In distributing the prizes to workmen at the Paris Exhibition, Louis Blanc, the leader of the French Republican Socialist party, quoted approvingly these words of Simonde de Sismondi:
"If the workman were his own master, when he had done in two hours with the aid of machinery what would have taken him twelve hours to do without it, he would stop at the end of the two."
M. Blanc had been discussing very eloquently, but also very fallaciously, the relations of machinery to labor. If men were properly united in the bonds of association, he said, if the solidarity of interests were realized, "the happy result of the application of mechanical power to industry would be equal production, with less of effort, for all. The discovery of an economic method would never have the lamentable consequence of robbing men of the work by which they live. Unfortunately, we are far from this ideal.

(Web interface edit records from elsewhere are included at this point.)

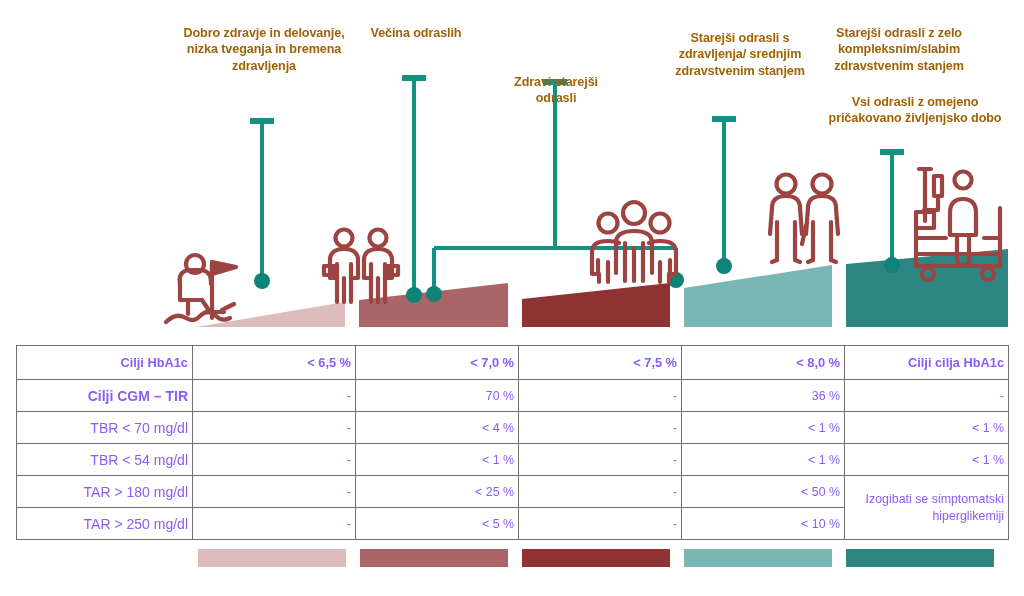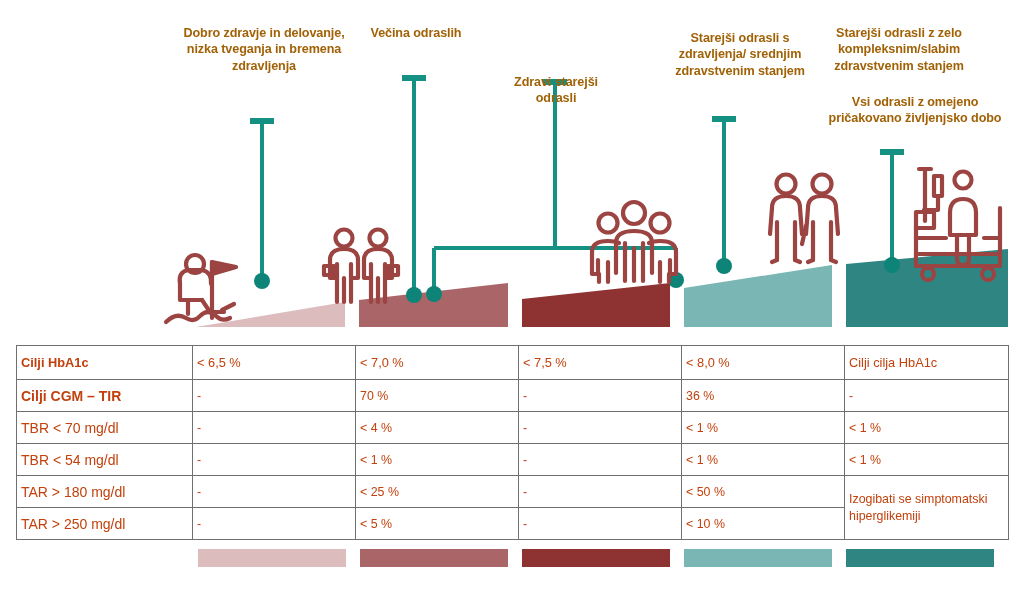--- a/index.html
+++ b/index.html
@@ -57,29 +57,29 @@
     top: 345px;
     width: 992px;
   }
   table.targets {
     border-collapse: collapse;
     width: 992px;
     table-layout: fixed;
   }
   table.targets td {
     border: 1px solid #6f6f6f;
-    text-align: left;
+    text-align: right;
     vertical-align: middle;
     font-size: 12.4px;
-    color: #c2410c;
+    color: #8b5cf6;
     height: 31px;
     padding: 0 4px;
   }
   table.targets tr.head td {
-    font-weight: normal;
+    font-weight: bold;
     height: 33px;
     font-size: 12.8px;
   }
   table.targets td.rowlabel {
     font-size: 14px;
   }
   table.targets tr.head td.rowlabel,
   table.targets tr.bold-label td.rowlabel {
     font-weight: bold;
   }

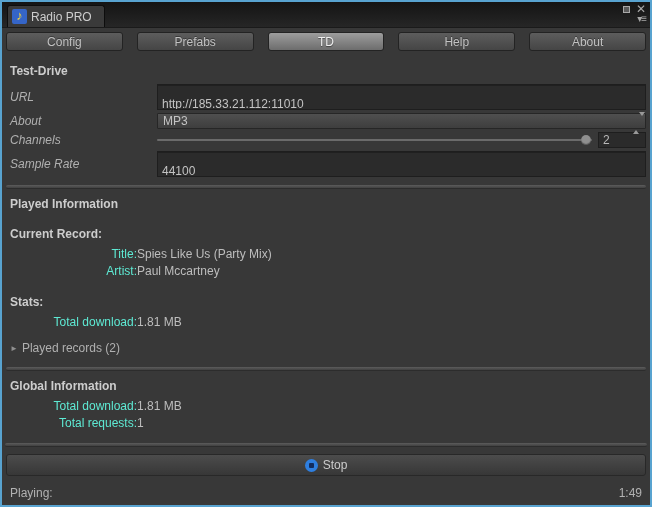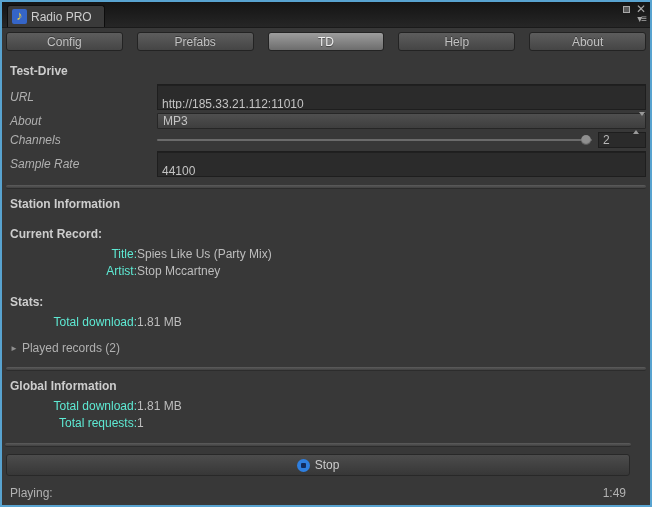--- a/index.html
+++ b/index.html
@@ -87,21 +87,21 @@
   }
   .content .divider { margin-left:-4px; margin-right:0; }
 
   .foldout { display:flex; align-items:center; gap:4px; margin:12px 0 2px 0; color:#b0b0b0; cursor:default; }
   .fold-arrow { font-size:8px; color:#909090; }
 
   .spacer8 { height:8px; }
   .spacer12 { height:12px; }
 
   
-  .bottom { position:absolute; left:0; right:16px; bottom:0;border-radius:13px; }
+  .bottom { position:absolute; left:0; right:0; bottom:0;border-radius:13px; }
   .bottom .divider { margin:0 3px 7px 3px; }
   .stop-btn {
     height:22px; margin:0 4px 4px 4px;
     display:flex; align-items:center; justify-content:center; gap:5px;
     background:linear-gradient(#4c4c4c,#373737);
     border:1px solid #282828; border-radius:3px; color:#cccccc;
     cursor:default;
   }
   .stop-icon { width:13px; height:13px; border-radius:50%; background:#2e7fe0; position:relative; }
   .stop-icon::after {
@@ -166,31 +166,31 @@
       <div class="numfield">2</div>
     </div>
 
     <div class="row">
       <span class="lbl">Sample Rate</span>
       <div class="tfield">44100</div>
     </div>
 
     <div class="divider"></div>
 
-    <div class="h">Station Information</div>
+    <div class="h">Played Information</div>
     <div class="spacer8"></div>
     <div class="h">Current Record:</div>
 
     <div class="row">
       <span class="lbl2">Title:</span>
       <span class="val">Spies Like Us (Party Mix)</span>
     </div>
     <div class="row">
       <span class="lbl2">Artist:</span>
-      <span class="val">Stop Mccartney</span>
+      <span class="val">Paul Mccartney</span>
     </div>
 
     <div class="spacer12"></div>
     <div class="h">Stats:</div>
 
     <div class="row">
       <span class="lbl2">Total download:</span>
       <span class="val">1.81 MB</span>
     </div>
 

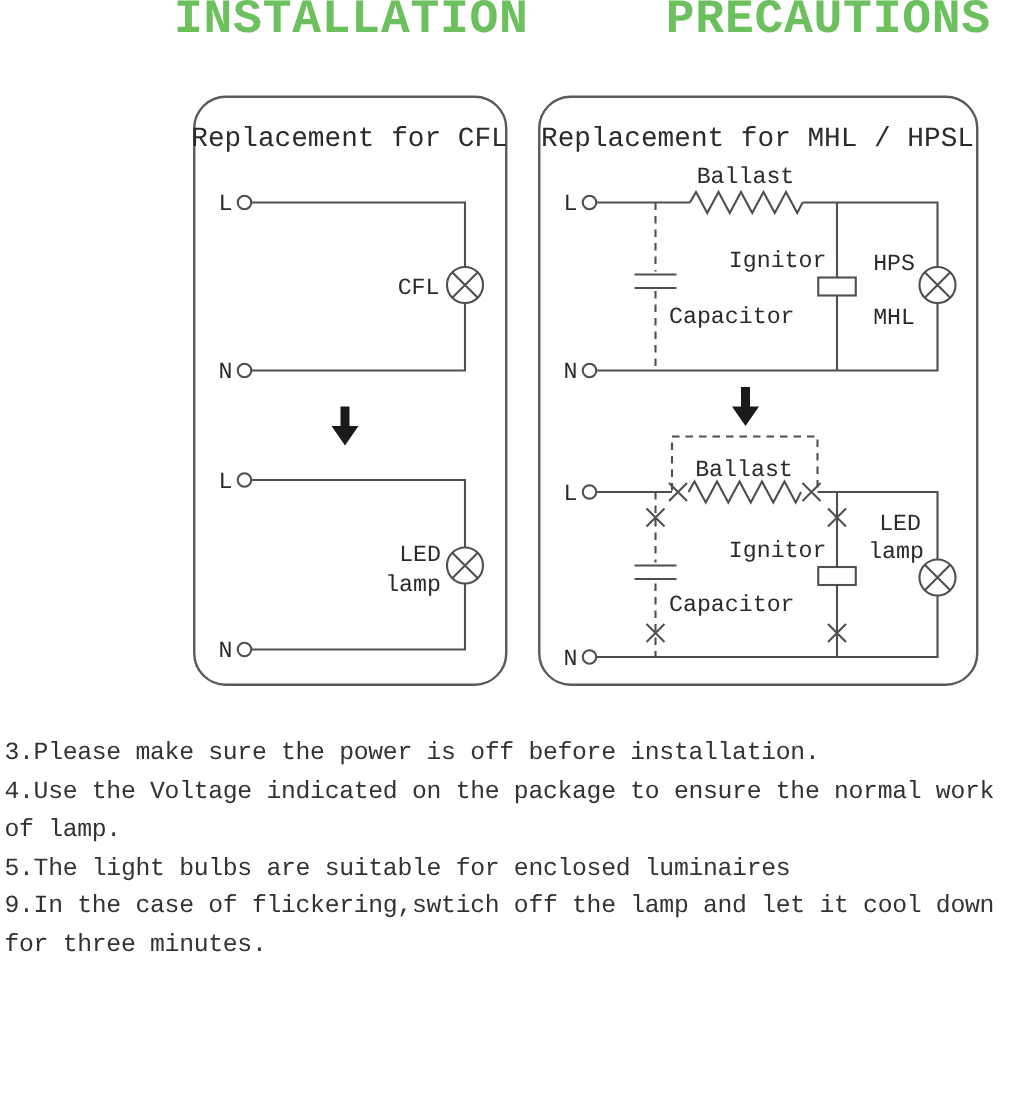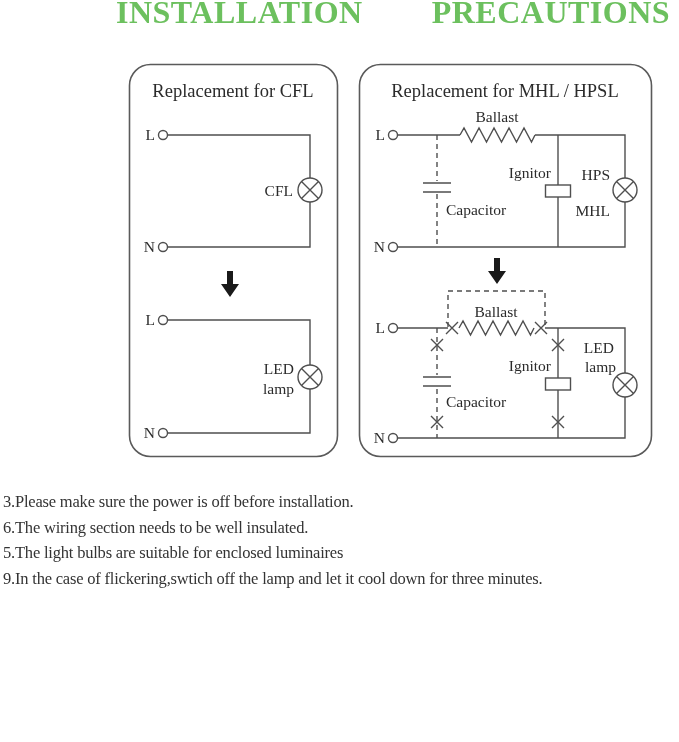--- a/index.html
+++ b/index.html
@@ -1,17 +1,17 @@
 <!DOCTYPE html>
 <html><head>
 <meta charset="utf-8">
 <style>
   html,body{margin:0;padding:0;background:#ffffff;}
   #page{position:relative;width:679px;height:742px;background:#ffffff;overflow:hidden;
-        font-family:Liberation Serif, serif;}
+        font-family:Liberation Mono, monospace;}
   #main-title{position:absolute;left:116px;top:-6px;font-size:32px;font-weight:600;
         color:#6cc05e;letter-spacing:0.5px;word-spacing:26px;white-space:pre;}
   #diagram-svg{position:absolute;left:0;top:55px;}
   .box{fill:none;stroke:#5a5a5a;stroke-width:1.6;}
   .wire{fill:none;stroke:#4f4f4f;stroke-width:1.4;}
   .wire-dashed{fill:none;stroke:#4f4f4f;stroke-width:1.4;stroke-dasharray:5 4;}
   .terminal{fill:#ffffff;stroke:#4f4f4f;stroke-width:1.4;}
   .lamp{fill:#ffffff;stroke:#4f4f4f;stroke-width:1.4;}
   .component{fill:#ffffff;stroke:#4f4f4f;stroke-width:1.4;}
   .cutmark{fill:none;stroke:#4f4f4f;stroke-width:1.4;}
@@ -113,18 +113,18 @@
         <text class="lbl" x="446" y="407">Capacitor</text>
         <text class="lbl end" x="551" y="371">Ignitor</text>
         <text class="lbl end" x="614" y="353">LED</text>
         <text class="lbl end" x="616" y="372">lamp</text>
       </g>
     </g>
   </svg>
 
   <div id="precautions">
     <div class="precaution">3.Please make sure the power is off before installation.</div>
-    <div class="precaution">6.The wiring section needs to be well insulated.</div>
+    <div class="precaution">4.Use the Voltage indicated on the package to ensure the normal work of lamp.</div>
     <div class="precaution">5.The light bulbs are suitable for enclosed luminaires</div>
     <div class="precaution">9.In the case of flickering,swtich off the lamp and let it cool down for three minutes.</div>
   </div>
 
 </div>
 
 </body></html>

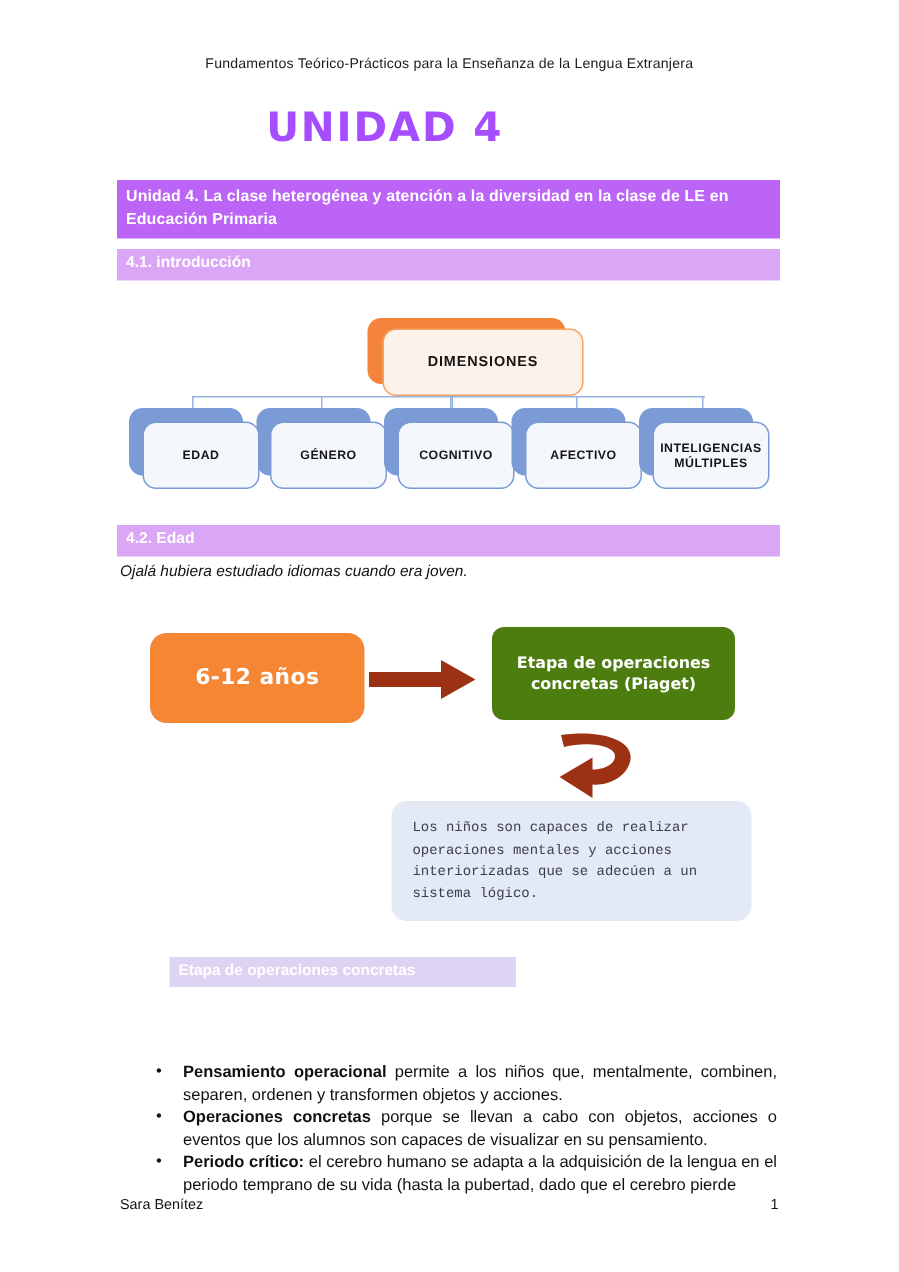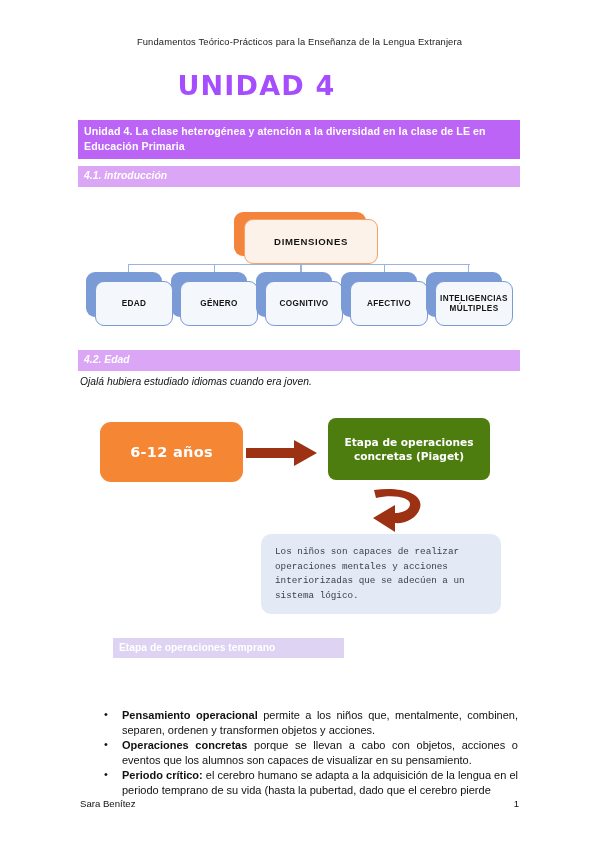--- a/index.html
+++ b/index.html
@@ -66,21 +66,20 @@
     position: absolute;
     left: 78px;
     width: 442px;
     box-sizing: border-box;
     background: #dba6f5;
     color: #ffffff;
     font-size: 10.4px;
     font-weight: bold;
     line-height: 14px;
     padding: 3px 6px 4px 6px;
-    font-style: italic;
   }
   #banner-41 { top: 166px; }
   #banner-42 { top: 350px; }
 
   .banner-light {
     position: absolute;
     top: 638px;
     left: 113px;
     width: 231px;
     box-sizing: border-box;
@@ -120,21 +119,21 @@
   .node .front {
     position: absolute;
     border-radius: 9px;
     display: flex;
     align-items: center;
     justify-content: center;
     text-align: center;
     box-sizing: border-box;
   }
   
-  #node-root { left: 156px; top: 2px; width: 144px; height: 52px; }
+  #node-root { left: 167px; top: 2px; width: 144px; height: 52px; }
   #node-root .shadow {
     left: 0; top: 0; width: 132px; height: 44px;
     background: #f4843c;
   }
   #node-root .front {
     left: 10px; top: 7px; width: 134px; height: 45px;
     background: #fdf2e9;
     border: 1.3px solid #f2a366;
     font-size: 9.6px;
     font-weight: bold;
@@ -319,21 +318,21 @@
 
     <div class="box-blue">Etapa de operaciones concretas (Piaget)</div>
 
     <svg class="arrow-curve" width="58" height="46" viewBox="0 0 58 46">
       <path d="M6 2 C34 -2, 56 6, 52 20 C49 31, 36 36, 27 35 L27 44 L5 30 L27 17 L27 25 C34 25, 42 22, 42 16 C42 9, 24 6, 8 10 Z" fill="#9c3213"></path>
     </svg>
 
     <div class="box-lightblue">Los niños son capaces de realizar operaciones mentales y acciones interiorizadas que se adecúen a un sistema lógico.</div>
   </div>
 
-  <div class="banner-light">Etapa de operaciones temprano</div>
+  <div class="banner-light">Etapa de operaciones concretas</div>
 
   <div class="bullets">
     <ul>
       <li><b>Pensamiento operacional</b><span> permite a los niños que, mentalmente, combinen, separen, ordenen y transformen objetos y acciones.</span></li>
       <li><b>Operaciones concretas</b><span> porque se llevan a cabo con objetos, acciones o eventos que los alumnos son capaces de visualizar en su pensamiento.</span></li>
       <li><b>Periodo crítico:</b><span> el cerebro humano se adapta a la adquisición de la lengua en el periodo temprano de su vida (hasta la pubertad, dado que el cerebro pierde</span></li>
     </ul>
   </div>
 
   <div class="footer-name">Sara Benítez</div>

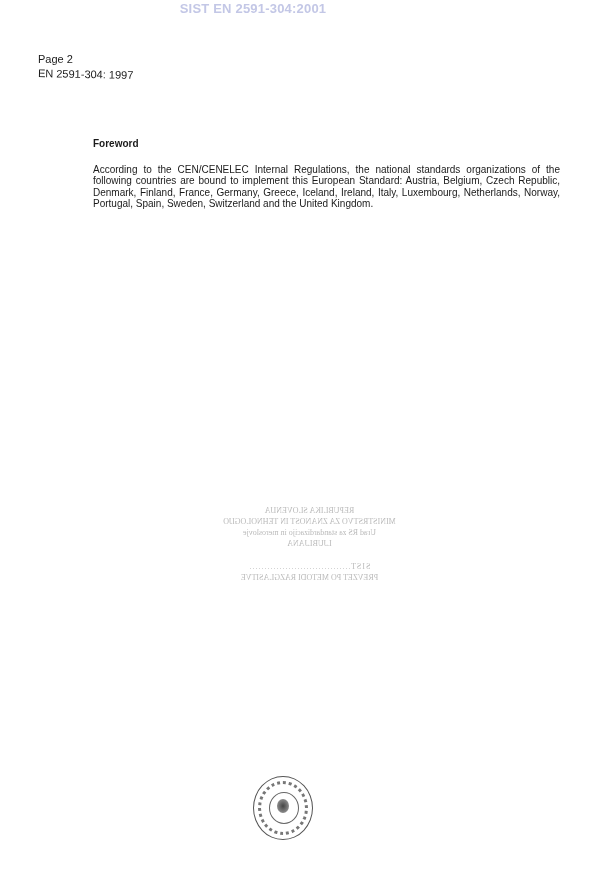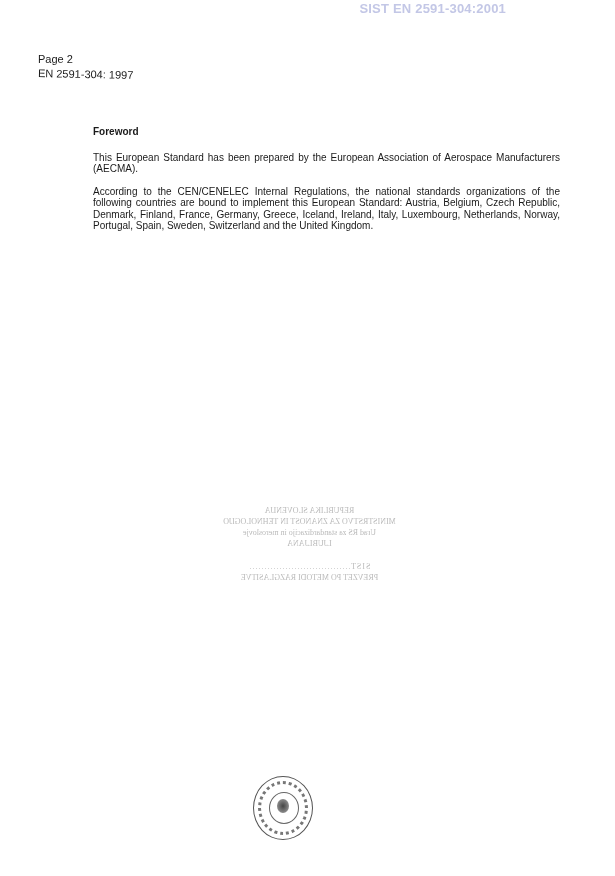--- a/index.html
+++ b/index.html
@@ -1,23 +1,23 @@
 <!DOCTYPE html>
 <html><head>
 <meta charset="utf-8">
 <style>
   html, body { margin: 0; padding: 0; background: #ffffff; }
   body { width: 615px; height: 876px; position: relative; overflow: hidden;
          font-family: "Liberation Sans", sans-serif; color: #1a1a1a; }
-  .watermark { position: absolute; top: 0; left: 0; width: 506px; text-align: right;
+  .watermark { position: absolute; top: 0; left: 0; width: 506px; text-align: center;
                font-weight: bold; font-size: 13px; color: #c3c7e6; letter-spacing: 0.2px; top: 1px; }
   .page-header { position: absolute; left: 38px; top: 52px; font-size: 11px; line-height: 14px; }
   .page-header .l2 { display: block; transform: rotate(1.2deg); transform-origin: left; }
   .content { position: absolute; left: 93px; top: 126px; width: 467px; font-size: 10px; line-height: 11.5px; }
-  .content h2 { font-size: 10px; font-weight: bold; margin: 0 0 14px 0; }
+  .content h2 { font-size: 10px; font-weight: bold; margin: 12px 0 14px 0; }
   .content p { margin: 0 0 11px 0; text-align: justify; }
   .stamp { position: absolute; left: 222px; top: 505px; width: 175px; color: #a9a9a9;
            font-family: "Liberation Serif", serif; font-size: 8px; line-height: 11px; text-align: center;
            transform: scaleX(-1); opacity: 0.8; }
   .stamp .dots { letter-spacing: 1px; margin-top: 12px; }
   .seal { position: absolute; left: 253px; top: 776px; width: 58px; height: 62px; border-radius: 50%;
           border: 1.5px solid #555; }
   .seal .inner { position: absolute; left: 15px; top: 15px; width: 28px; height: 30px; border-radius: 50%;
                  border: 1px solid #666; }
   .seal .core { position: absolute; left: 23px; top: 22px; width: 12px; height: 14px; border-radius: 50%;
@@ -30,21 +30,20 @@
 
 <div class="watermark">SIST EN 2591-304:2001</div>
 
 <div class="page-header">
   <span>Page 2</span><br>
   <span class="l2">EN 2591-304: 1997</span>
 </div>
 
 <div class="content">
   <h2>Foreword</h2>
-  <p>This European Standard has been prepared by the European Association of Aerospace Manufacturers (AECMA).</p>
   <p>According to the CEN/CENELEC Internal Regulations, the national standards organizations of the following countries are bound to implement this European Standard: Austria, Belgium, Czech Republic, Denmark, Finland, France, Germany, Greece, Iceland, Ireland, Italy, Luxembourg, Netherlands, Norway, Portugal, Spain, Sweden, Switzerland and the United Kingdom.</p>
 </div>
 
 <div class="stamp">
   <div>REPUBLIKA SLOVENIJA</div>
   <div>MINISTRSTVO ZA ZNANOST IN TEHNOLOGIJO</div>
   <div>Urad RS za standardizacijo in meroslovje</div>
   <div>LJUBLJANA</div>
   <div class="dots">SIST..................................</div>
   <div>PREVZET PO METODI RAZGLASITVE</div>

Under the empire of that universal antagonism which is the very essence of the economic constitution of modern societies, and which too often only profits one man by ruining another, machinery has been employed to make the rule of the strong weigh more heavily on the weak. There is not a single mechanical invention which has not been a subject of anguish and a cause of distress to thousands of fathers of families from the moment it began to work."
If all this, and much else that M. Blanc alleges, were true, then the condition of all workingmen to-day should be in every way worse than that of their fathers, in anti-machinery days. But such is not the case. There never was a time when the laborer toiled less or enjoyed more than in these days of machinery; and the laborer's condition is best where the machinery is best and most used.